Paylaş
Yayın hayatına yeni başlayan ‘Bira’ dergisi, meşhur insanların bira üstüne söylediklerini derlemiş.
Humphrey Bogart’ın “Dünyada asıl sorun herkesin birkaç bardak geriden gelmesi” sözüne kadeh kaldırırım mesela.
Bir de Frank Zappa’nın çok meşhur söz vardır, o da dergide babanın tam sayfa fotoğrafı eşliğinde kendine yer bulmuş: “Bir biranız ve havayolunuz yoksa sahici bir ülke olamazsınız.

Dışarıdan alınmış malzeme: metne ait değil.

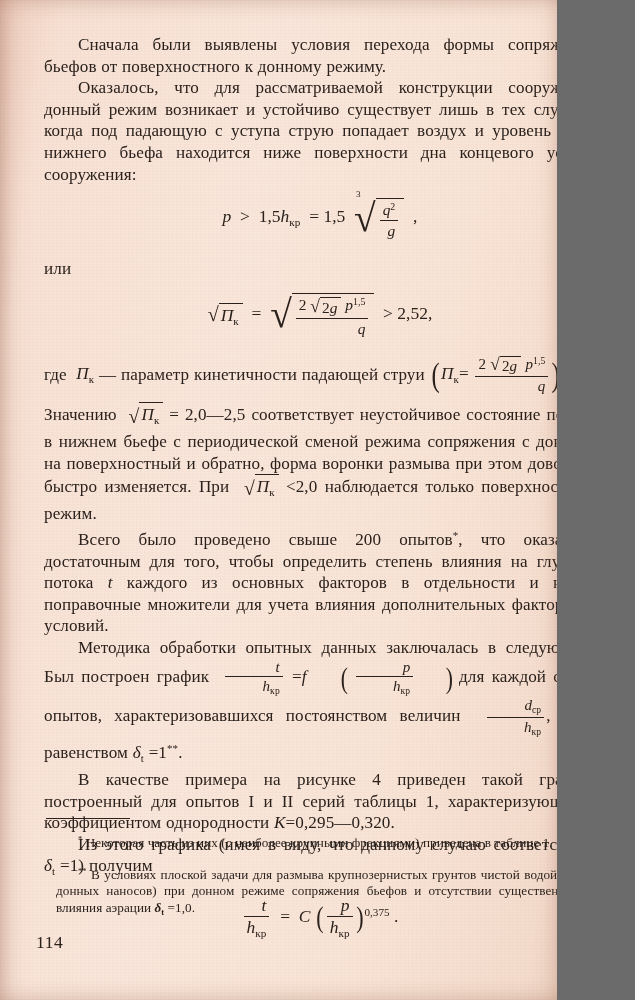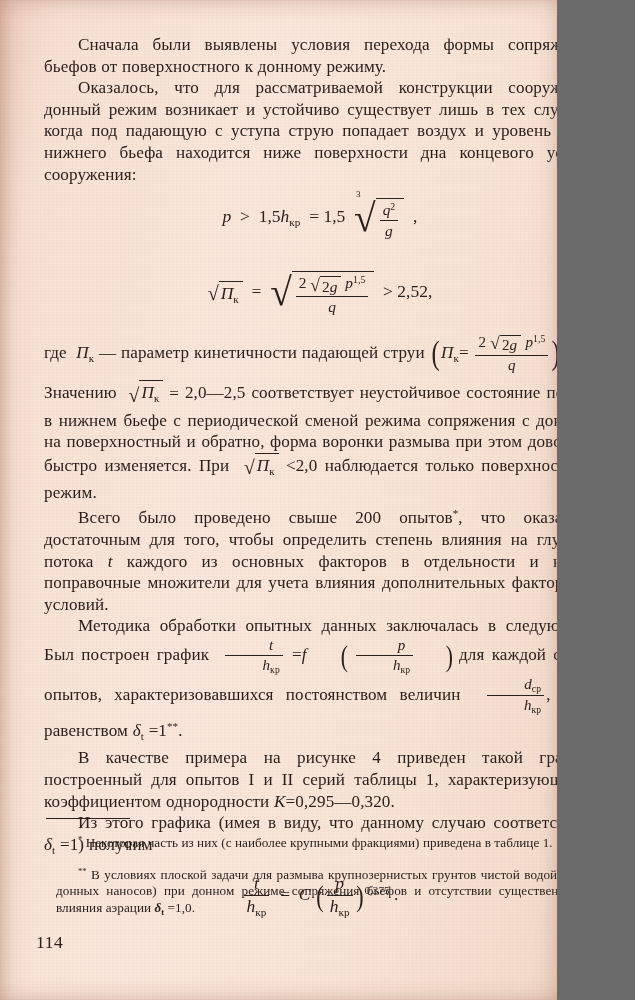"q2" .frac { text-align: center -> right }
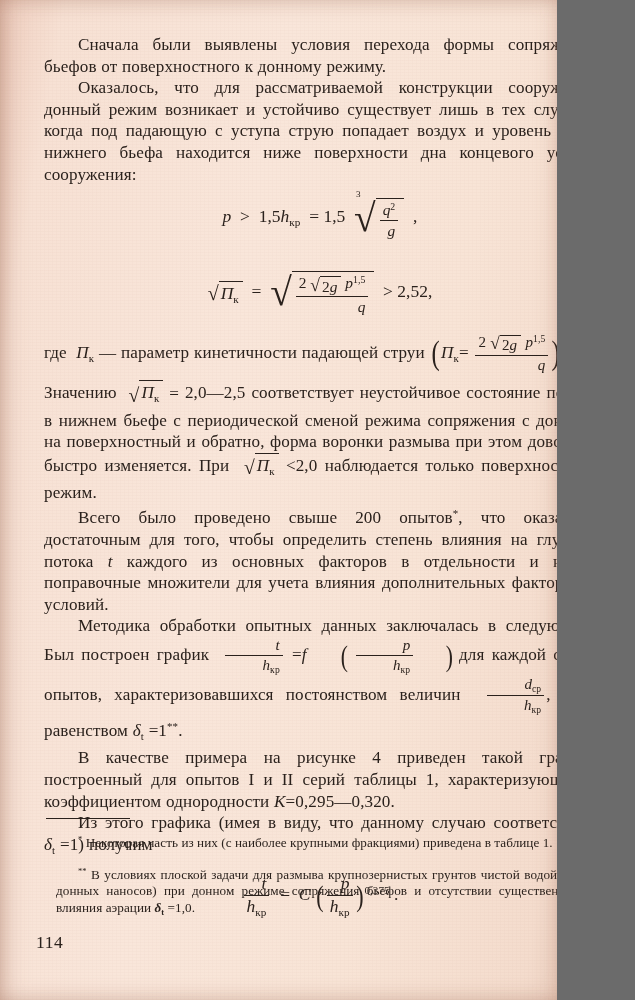"или" p.body { html: none -> <p>или</p> }
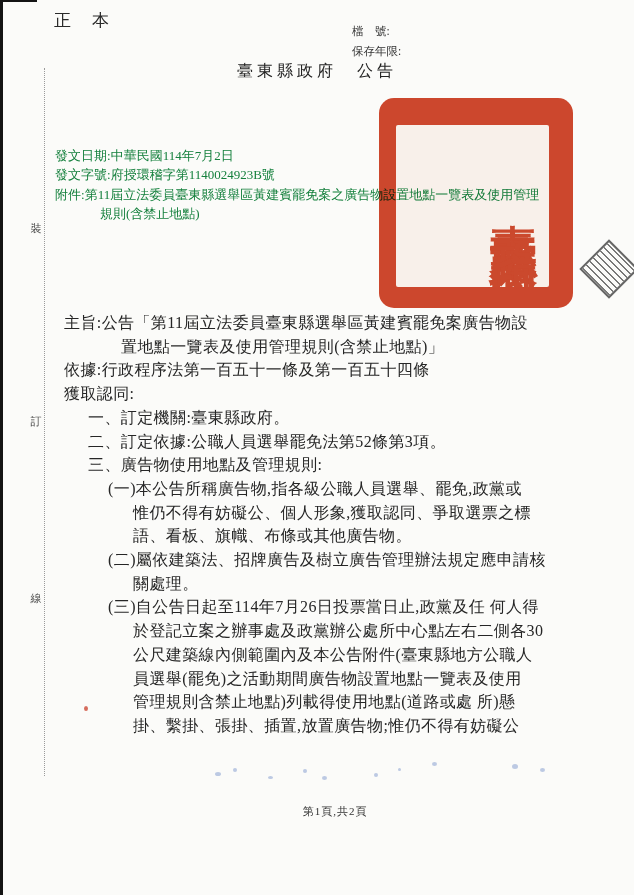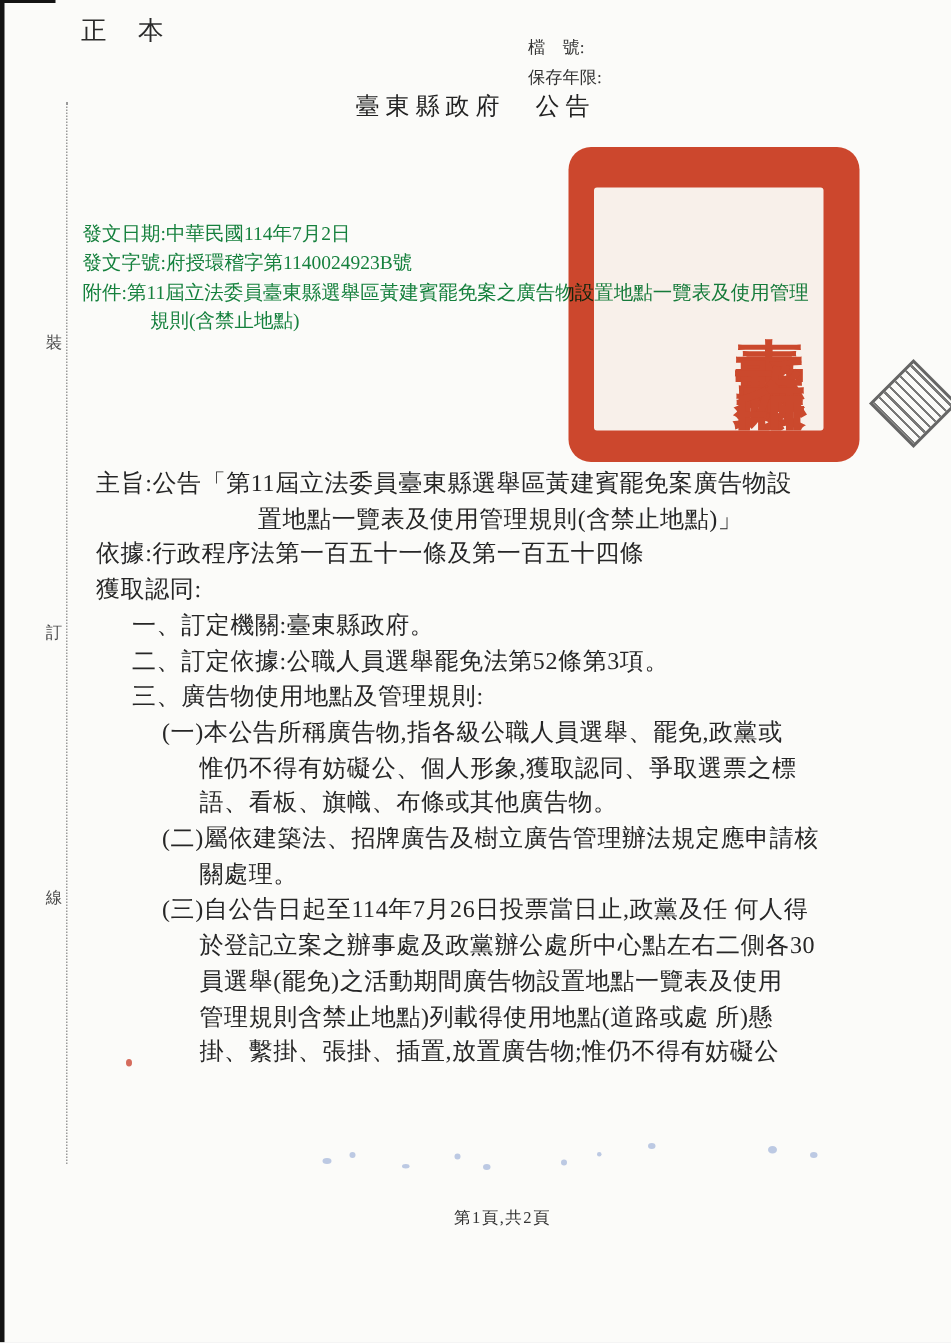"置地點一覽表及使用管理規則(含禁止地點)」" .iC { text-align: center -> none }
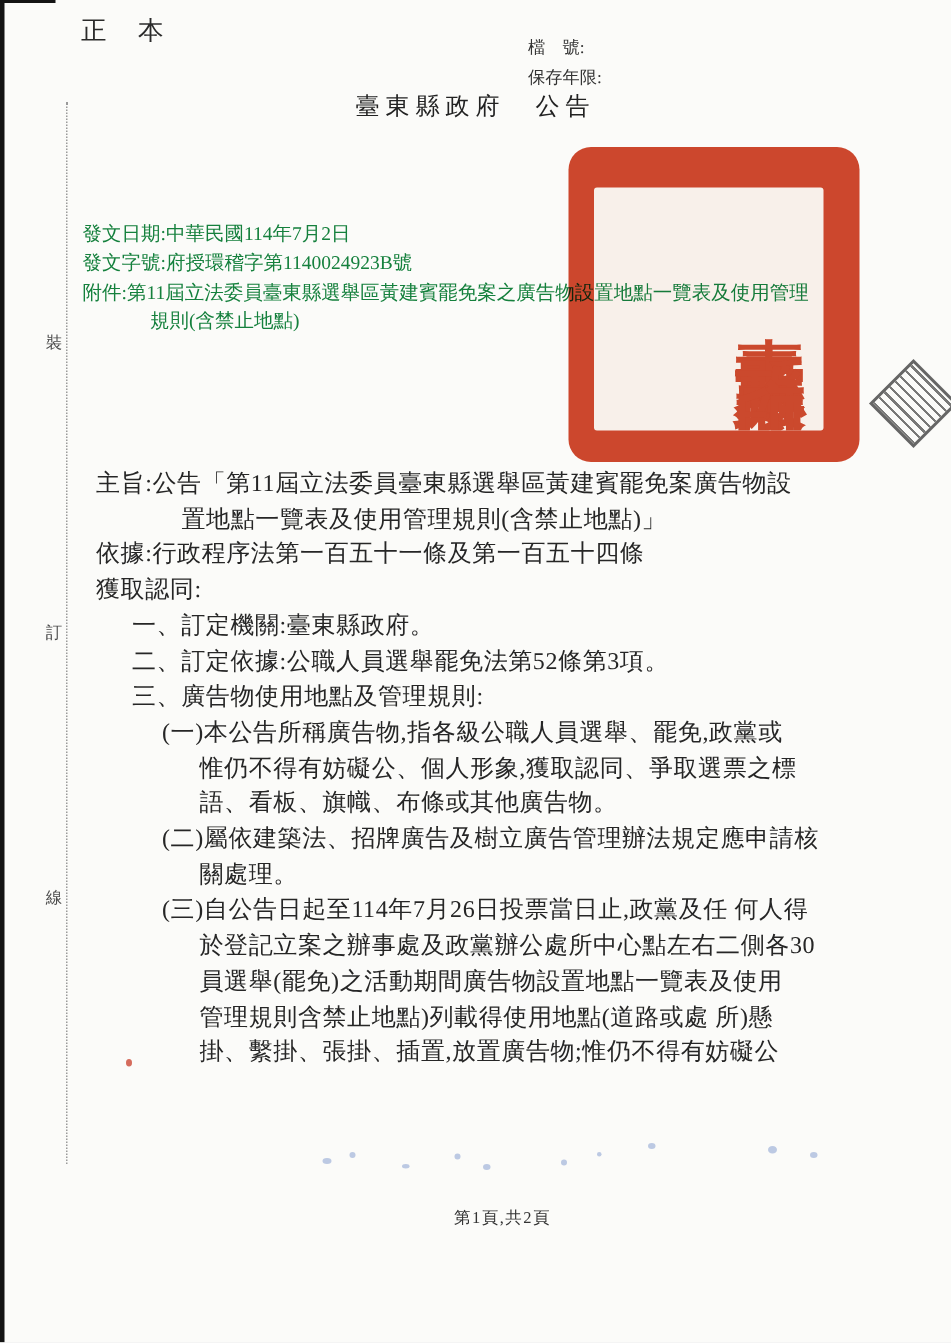"公尺建築線內側範圍內及本公告附件(臺東縣地方公職人" div.bl { html: none -> <div>公尺建築線內側範圍內及本公告附件(臺東縣地方公職人</div> }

Bir futbol takımı ya da nükleer silah filan da idare eder ama bir biranız illa ki olmalı.”
Frank Zappa’nın sözü üstüne söz söylenmez ama listeye bir de ‘rock bar’ eklemesi yapmak isterim.
Nereden çıktı bu şimdi?
Açıklayayım.
1990’ların başlarında Beyoğlu’nda pavyon kültürünün tahtı sarsıldı.
Gece vakti girilmez denen sokaklara birtakım uzun saçlı tipler takılmaya başladı.
Beyoğlu’nda eğlence kültürü sallanarak ve yuvarlanarak değişime zorlandı.
İrili ufaklı, ucuzcu pahalıcı rock bar tabelalarının sayısı giderek arttı.
Birkaç yıl sonra türkü barlar da gelince, tuhaf fakat eğlenceli olduğu kesin bir ortam doğdu.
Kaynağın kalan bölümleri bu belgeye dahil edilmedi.